(Revision comparison data)
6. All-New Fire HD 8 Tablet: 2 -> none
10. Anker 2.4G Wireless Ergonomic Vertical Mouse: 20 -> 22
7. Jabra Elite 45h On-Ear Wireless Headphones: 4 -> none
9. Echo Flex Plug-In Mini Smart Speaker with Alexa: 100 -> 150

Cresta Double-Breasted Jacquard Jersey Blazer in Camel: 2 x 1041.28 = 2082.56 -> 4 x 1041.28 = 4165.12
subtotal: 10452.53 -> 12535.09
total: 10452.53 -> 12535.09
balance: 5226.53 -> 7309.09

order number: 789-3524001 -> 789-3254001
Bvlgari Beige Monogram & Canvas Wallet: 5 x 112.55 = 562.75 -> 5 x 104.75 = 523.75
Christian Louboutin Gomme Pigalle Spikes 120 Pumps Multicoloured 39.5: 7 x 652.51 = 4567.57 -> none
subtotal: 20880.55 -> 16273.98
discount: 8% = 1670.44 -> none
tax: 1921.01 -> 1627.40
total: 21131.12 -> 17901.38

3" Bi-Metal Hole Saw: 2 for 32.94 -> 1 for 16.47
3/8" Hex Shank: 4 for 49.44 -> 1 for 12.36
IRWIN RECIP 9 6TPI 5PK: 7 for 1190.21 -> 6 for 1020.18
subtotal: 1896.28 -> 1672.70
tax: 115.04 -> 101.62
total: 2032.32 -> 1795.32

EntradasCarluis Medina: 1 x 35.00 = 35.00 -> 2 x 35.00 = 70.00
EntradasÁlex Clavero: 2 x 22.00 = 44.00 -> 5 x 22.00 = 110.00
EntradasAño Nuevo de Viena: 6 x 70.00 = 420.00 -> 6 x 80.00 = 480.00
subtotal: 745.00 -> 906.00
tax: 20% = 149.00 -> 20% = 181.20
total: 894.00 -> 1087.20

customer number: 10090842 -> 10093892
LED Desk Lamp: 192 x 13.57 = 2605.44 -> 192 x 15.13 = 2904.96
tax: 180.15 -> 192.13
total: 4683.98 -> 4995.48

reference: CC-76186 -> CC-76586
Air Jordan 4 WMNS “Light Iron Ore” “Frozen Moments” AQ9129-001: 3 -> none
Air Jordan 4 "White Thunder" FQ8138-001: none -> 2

### What is required:
Note every line of the entries in which "Jordan" appears, and copy it down.

### Solution for this exercise:
Air Jordan 4 WMNS “Light Iron Ore” “Frozen Moments” AQ9129-001: 3 -> none
Air Jordan 4 "White Thunder" FQ8138-001: none -> 2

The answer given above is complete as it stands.